Tears started in her eyes. “Unkindly spoken, my lord. He could hardly be crueler. Do you think I tend the children because I am too weak for other work? Lord Argent commands that I abide here, and increases the tithe to assure it. Everyone else works the fields from first light to last, praying to grow or glean enough to survive the winter. If I stay, many of us will die of hunger. If I go, their deaths may be swifter — even kinder.” Her voice rose passionately, and she pressed Laurence closer to her.
“If I am not here, he has no reason to continue to oppress this one village.”

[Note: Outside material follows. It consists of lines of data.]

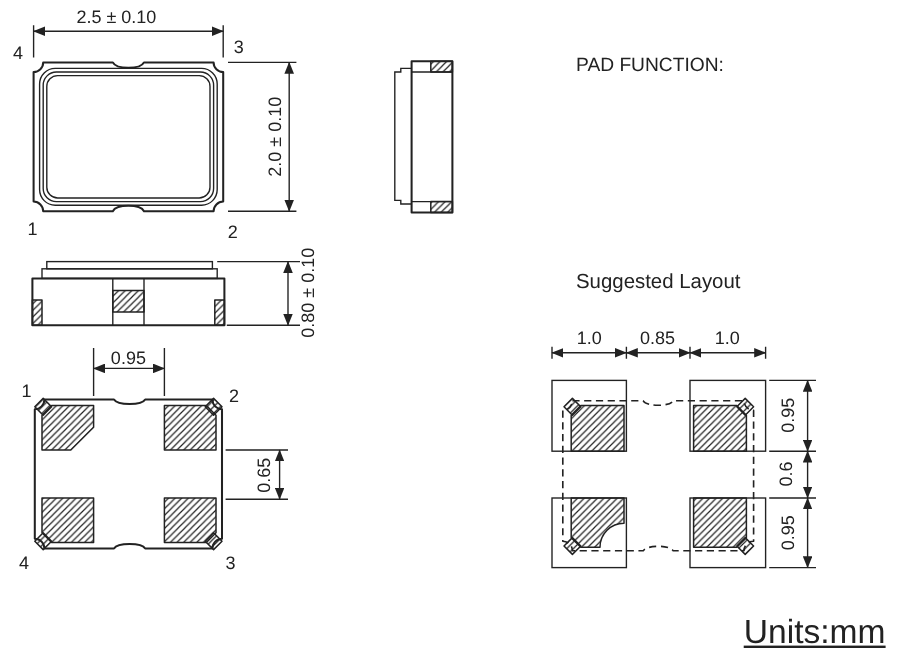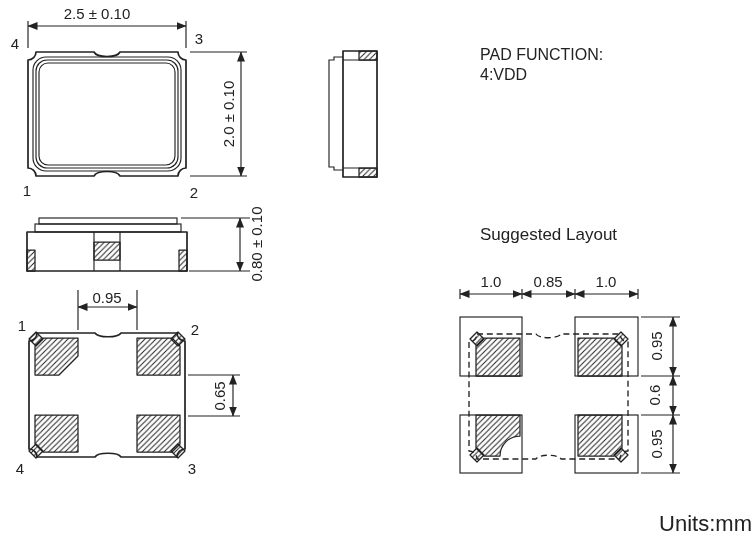--- a/index.html
+++ b/index.html
@@ -14,23 +14,23 @@
   
   .s  { stroke:var(--line); fill:none; stroke-width:1.7; stroke-linejoin:round; }
   .t  { stroke:var(--line); fill:none; stroke-width:1.15; }
   .h  { fill:url(#hatchp); stroke:var(--line); stroke-width:1.25; stroke-linejoin:round; }
   .dash { stroke:var(--line); fill:none; stroke-width:1.35; stroke-dasharray:6 3.8; stroke-linejoin:round; }
   .dim { stroke:var(--line); fill:none; stroke-width:1.15; }
   svg text { font-family:"Liberation Sans", sans-serif; font-size:15px; fill:var(--line); }
   svg text.mid { text-anchor:middle; }
   svg text.big { font-size:17px; }
 
-  .txtblock { position:absolute; white-space:nowrap; }
+  .txtblock { position:absolute; white-space:nowrap;text-align:center; }
   #pad-function { left:480px; top:45px; font-size:16px; line-height:20.3px; }
-  #units-label  { right:0; top:511px; font-size:22px; }
+  #units-label  { right:14px; top:511px; font-size:28px;text-decoration:underline; }
 </style>
 </head>
 <body>
 
 <div id="stage">
 
   <svg id="drawing" width="752" height="543" viewBox="0 0 752 543">
     <defs>
       <pattern id="hatchp" patternUnits="userSpaceOnUse" width="5.5" height="5.5">
         <path d="M-1.4,1.4 L1.4,-1.4 M0,5.5 L5.5,0 M4.1,6.9 L6.9,4.1" stroke="#222222" stroke-width="1"></path>
@@ -154,17 +154,16 @@
         <line class="dim" x1="673" y1="415" x2="673" y2="473" marker-start="url(#arr)" marker-end="url(#arr)"></line>
         <text class="mid" x="657" y="346" dy="5" transform="rotate(-90 657 346)">0.95</text>
         <text class="mid" x="655" y="395" dy="5" transform="rotate(-90 655 395)">0.6</text>
         <text class="mid" x="657" y="444" dy="5" transform="rotate(-90 657 444)">0.95</text>
       </g>
     </g>
   </svg>
 
   <div id="pad-function" class="txtblock">
     <div>PAD FUNCTION:</div>
-    <div>4:VDD</div>
   </div>
 
   <div id="units-label" class="txtblock">Units:mm</div>
 </div>
 
 </body></html>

A look of horror flickered across his features at both her words, and the tears shimmering in her eyes, before his expression softened and he lowered his head in shame. “I’m sorry, Summer…I spoke without thinking, I’m afraid. But if you really want me to take you away from this place, then I will…but can you honestly stand the thought of being away from your brother, and these other children?” he murmured lowly, watching the two siblings continue to curl together.
She hid her tears in Laurence’s hair, and the boy petted her wrist. He didn’t squirm, but instead sat patiently, an odd thing to do for a boy of four or five. Finally she murmured, “I had rather be parted from them for the rest of their life, knowing that there will be a rest of their life. I am selfish, my lord, I cannot bear to watch them die if I can possibly save them.”
Laurence did begin to struggle then, pushing away from her with a look of horror on his small face. “You promised momma,” he whimpered. “You promised.”
“Some promises must be broken, for the sake of others,” she told him, smoothing his hair out of his dirty, tear-stained face.
“Go with him!” the boy wailed, pointing at Sir Isaac.
“I cannot. He is right, don’t you see, Law?”